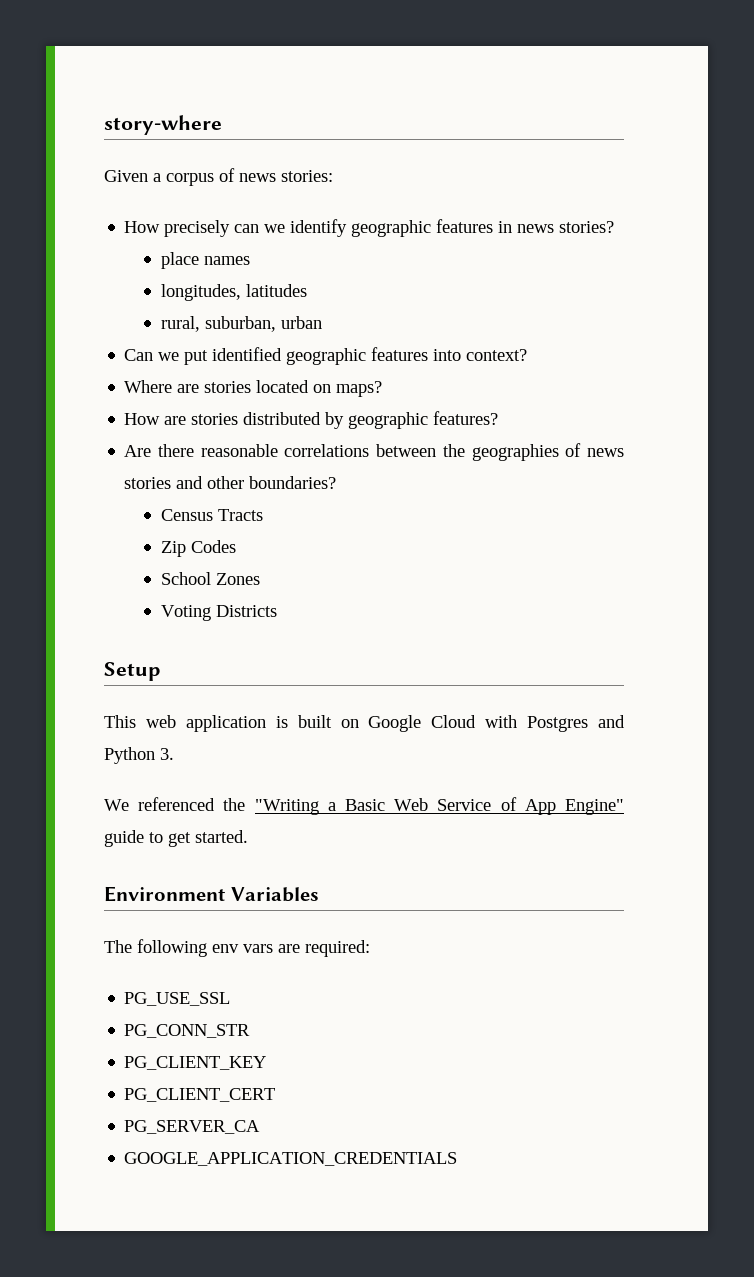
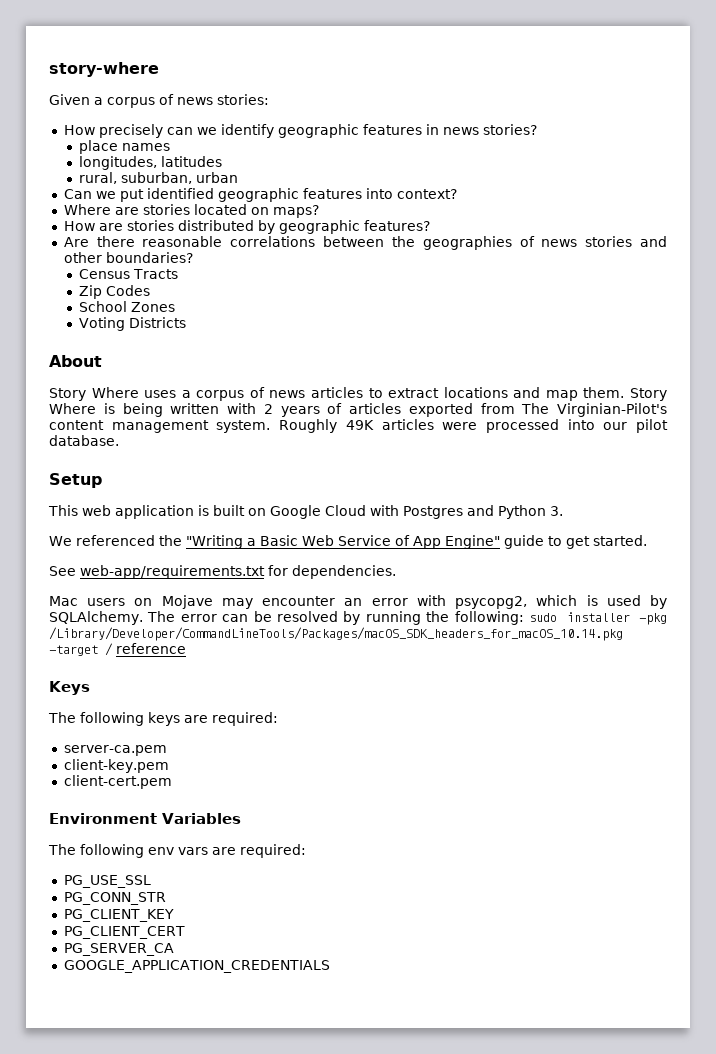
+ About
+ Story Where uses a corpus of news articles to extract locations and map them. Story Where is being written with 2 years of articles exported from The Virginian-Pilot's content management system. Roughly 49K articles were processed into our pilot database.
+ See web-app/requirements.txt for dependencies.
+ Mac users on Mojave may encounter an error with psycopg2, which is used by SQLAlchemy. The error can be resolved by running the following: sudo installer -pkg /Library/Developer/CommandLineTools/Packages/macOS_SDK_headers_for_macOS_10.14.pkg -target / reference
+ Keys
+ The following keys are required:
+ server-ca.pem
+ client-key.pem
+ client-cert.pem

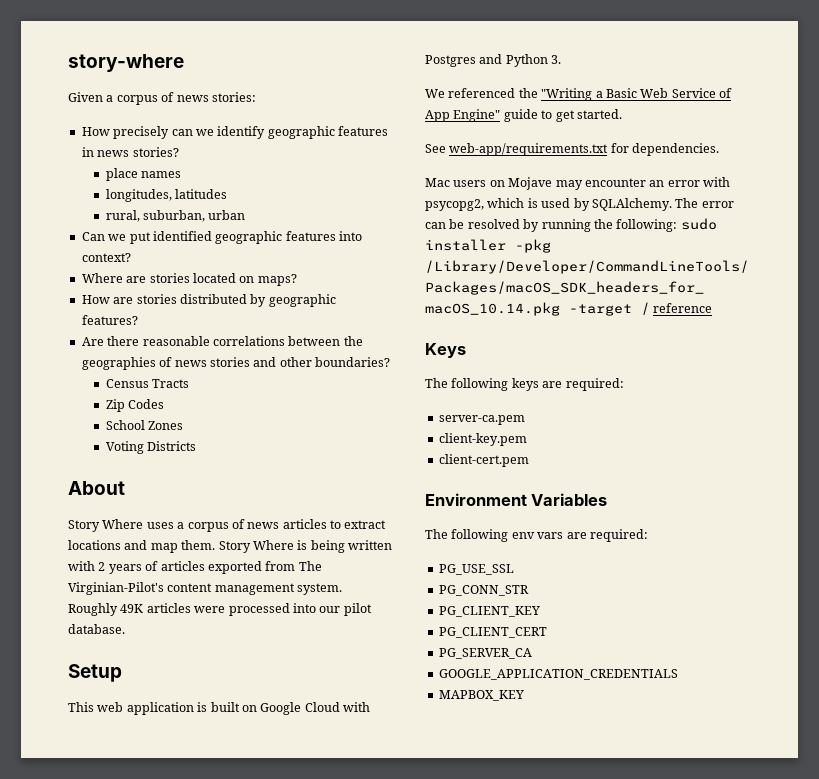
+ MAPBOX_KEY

□ □ □ □ □

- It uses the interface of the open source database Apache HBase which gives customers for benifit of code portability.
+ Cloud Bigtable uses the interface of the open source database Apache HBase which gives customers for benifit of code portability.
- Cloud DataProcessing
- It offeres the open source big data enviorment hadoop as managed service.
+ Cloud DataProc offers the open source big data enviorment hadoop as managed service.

□ □ □ □ □

--- AIM OF THE TASK ---
All that is wanted is the stretch of lines above from the one containing "- It offeres" through the one containing "Cloud DataProc offers", duplicated exactly.

--- EXERCISE ANSWER ---
- It offeres the open source big data enviorment hadoop as managed service.
+ Cloud DataProc offers the open source big data enviorment hadoop as managed service.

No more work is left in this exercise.